The war will add “at least another 40 million more people to the ranks of the hungry,” predicted, citing data from the World Bank, Blinken, who blamed Russia for causing the global food crisis. The leaders meeting in Berlin have set out to find reliable transport routes to export the grain that remains blocked in Ukraine and fight Kremlin propaganda and disinformation. Moscow says it is not blocking exports and blames European sanctions for difficulties getting grain out of Ukraine. “Sanctions do not affect global food security; the behavior of Russia, yes”, assured the Spanish Foreign Minister, José Manuel Albares, during a break in the conference. German Agriculture Minister Cem Özdemir accused Russian President Vladimir Putin of “blackmailing” the world.
“Our message as the G-7 is clear: We will not allow Russia’s war of aggression to plunge the world into famine. As more industrialized countries we have a special responsibility,” said Baerbock, who accused Moscow of “deliberately causing food prices to skyrocket to destabilize entire countries.” The situation is very delicate. According to figures from the UN World Food Program, 345 million people are threatened by hunger, 200 million more than two years ago. Since the beginning of the war, Ukrainian ports have been blockaded, silos have been shelled by Russian troops, and part of this year’s harvest has been lost. Parts of Africa and the Middle East are the hardest hit: some North African countries used to cover their wheat needs almost exclusively through imports from Ukraine.
The World Food Program needs more resources to deal with the emergency, Blinken recalled in Berlin. Washington has already invested 2.8 billion euros in food aid and President Joe Biden plans to announce more aid at the G-7 summit, the US Secretary of State announced. Guterres, who participated by videoconference, called the situation an “unprecedented crisis.” Germany plans to allocate 4,000 million euros this year to fight hunger, but the money is not enough. It is necessary that the grains held in Ukraine be able to leave for the affected countries.

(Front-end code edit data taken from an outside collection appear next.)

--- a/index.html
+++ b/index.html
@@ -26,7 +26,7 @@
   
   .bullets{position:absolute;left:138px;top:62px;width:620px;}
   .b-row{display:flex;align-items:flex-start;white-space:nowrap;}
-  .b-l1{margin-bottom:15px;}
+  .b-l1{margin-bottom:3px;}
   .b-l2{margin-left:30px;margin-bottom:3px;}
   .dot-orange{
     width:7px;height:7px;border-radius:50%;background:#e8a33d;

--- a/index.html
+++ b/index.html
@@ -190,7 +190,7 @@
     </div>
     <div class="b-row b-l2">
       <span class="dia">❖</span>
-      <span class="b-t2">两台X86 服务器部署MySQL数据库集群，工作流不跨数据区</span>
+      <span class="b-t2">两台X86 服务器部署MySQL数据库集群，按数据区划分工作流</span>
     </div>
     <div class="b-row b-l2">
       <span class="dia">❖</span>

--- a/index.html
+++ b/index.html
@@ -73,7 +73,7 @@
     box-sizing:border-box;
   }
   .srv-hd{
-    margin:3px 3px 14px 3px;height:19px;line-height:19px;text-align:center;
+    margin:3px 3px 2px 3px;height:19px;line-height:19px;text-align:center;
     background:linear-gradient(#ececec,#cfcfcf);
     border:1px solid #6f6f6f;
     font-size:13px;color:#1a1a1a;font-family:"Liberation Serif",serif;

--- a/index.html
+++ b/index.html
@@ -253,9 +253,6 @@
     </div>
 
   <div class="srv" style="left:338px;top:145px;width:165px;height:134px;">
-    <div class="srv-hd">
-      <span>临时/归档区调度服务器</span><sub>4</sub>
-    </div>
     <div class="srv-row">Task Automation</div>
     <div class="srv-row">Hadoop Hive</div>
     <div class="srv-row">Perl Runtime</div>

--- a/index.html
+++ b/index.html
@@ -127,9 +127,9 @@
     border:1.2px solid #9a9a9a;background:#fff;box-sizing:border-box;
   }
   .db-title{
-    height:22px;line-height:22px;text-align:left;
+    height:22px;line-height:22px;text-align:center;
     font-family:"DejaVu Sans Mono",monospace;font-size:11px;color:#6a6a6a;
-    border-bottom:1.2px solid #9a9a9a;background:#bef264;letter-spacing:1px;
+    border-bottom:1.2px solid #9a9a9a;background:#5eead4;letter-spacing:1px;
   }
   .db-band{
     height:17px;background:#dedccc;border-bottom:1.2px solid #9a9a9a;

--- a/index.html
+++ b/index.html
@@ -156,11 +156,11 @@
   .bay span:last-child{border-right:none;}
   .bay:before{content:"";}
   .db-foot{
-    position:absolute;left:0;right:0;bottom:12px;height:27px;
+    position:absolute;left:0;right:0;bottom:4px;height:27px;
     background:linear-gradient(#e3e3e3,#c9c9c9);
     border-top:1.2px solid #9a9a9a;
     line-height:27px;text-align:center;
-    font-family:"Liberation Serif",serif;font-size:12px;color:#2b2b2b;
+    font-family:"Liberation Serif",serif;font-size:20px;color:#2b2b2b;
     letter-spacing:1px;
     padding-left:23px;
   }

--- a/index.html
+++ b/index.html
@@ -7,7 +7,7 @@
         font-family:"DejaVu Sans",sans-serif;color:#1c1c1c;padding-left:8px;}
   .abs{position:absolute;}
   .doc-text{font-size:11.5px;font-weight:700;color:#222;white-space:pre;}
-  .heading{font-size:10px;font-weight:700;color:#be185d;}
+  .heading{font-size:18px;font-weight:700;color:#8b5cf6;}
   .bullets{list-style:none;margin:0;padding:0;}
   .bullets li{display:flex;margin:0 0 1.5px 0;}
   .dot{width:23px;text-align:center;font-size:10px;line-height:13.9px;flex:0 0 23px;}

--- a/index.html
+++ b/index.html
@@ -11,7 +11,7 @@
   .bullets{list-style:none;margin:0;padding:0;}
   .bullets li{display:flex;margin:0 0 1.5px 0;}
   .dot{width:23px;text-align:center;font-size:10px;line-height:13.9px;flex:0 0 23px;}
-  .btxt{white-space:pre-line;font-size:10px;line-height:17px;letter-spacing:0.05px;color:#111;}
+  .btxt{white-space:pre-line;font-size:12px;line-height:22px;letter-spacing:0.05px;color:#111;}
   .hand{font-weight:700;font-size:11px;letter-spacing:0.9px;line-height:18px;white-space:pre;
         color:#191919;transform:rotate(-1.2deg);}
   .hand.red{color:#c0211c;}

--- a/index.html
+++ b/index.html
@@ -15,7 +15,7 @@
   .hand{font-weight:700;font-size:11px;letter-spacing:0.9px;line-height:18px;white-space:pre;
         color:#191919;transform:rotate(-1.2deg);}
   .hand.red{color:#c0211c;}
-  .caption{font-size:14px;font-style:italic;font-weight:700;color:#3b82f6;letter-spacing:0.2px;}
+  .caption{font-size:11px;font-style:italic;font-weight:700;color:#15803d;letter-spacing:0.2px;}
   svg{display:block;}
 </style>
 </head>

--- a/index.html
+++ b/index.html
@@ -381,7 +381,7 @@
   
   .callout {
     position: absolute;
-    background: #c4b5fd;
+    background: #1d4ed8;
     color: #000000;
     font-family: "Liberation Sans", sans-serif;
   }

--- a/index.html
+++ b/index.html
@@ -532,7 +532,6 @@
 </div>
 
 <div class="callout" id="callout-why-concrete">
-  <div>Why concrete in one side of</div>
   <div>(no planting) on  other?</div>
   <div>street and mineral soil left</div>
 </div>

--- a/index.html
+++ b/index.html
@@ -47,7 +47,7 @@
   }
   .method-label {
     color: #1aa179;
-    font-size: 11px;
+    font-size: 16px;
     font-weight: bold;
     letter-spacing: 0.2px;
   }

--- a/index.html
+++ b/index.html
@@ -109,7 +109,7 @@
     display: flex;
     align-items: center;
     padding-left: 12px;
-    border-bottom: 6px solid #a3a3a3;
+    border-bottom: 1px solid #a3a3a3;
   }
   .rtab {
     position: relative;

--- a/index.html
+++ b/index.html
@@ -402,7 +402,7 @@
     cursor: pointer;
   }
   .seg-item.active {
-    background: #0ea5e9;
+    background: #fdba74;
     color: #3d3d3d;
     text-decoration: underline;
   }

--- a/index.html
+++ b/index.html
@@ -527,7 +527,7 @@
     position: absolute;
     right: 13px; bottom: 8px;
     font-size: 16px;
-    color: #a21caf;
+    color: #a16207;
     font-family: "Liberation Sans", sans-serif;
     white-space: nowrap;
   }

The foreign ministers of the G-7, meeting in parallel in the German capital, asked Russia in a statement to open the Black Sea ports and allow exports. They also appreciated the efforts of the UN and the action plan of the European Commission which, through the so-called EU-Ukraine Solidarity Routes, is attempting to transport cereals by road, rail and ship. Spain will participate in one of these initiatives, which intends to take the grain by train to the border with Poland and load it onto other trains bound for Spanish ports in the Mediterranean to store it until Ukraine decides where to export it. It is estimated that there are some 20 million tons of cereals blocked in the country, which is heading for four months of war.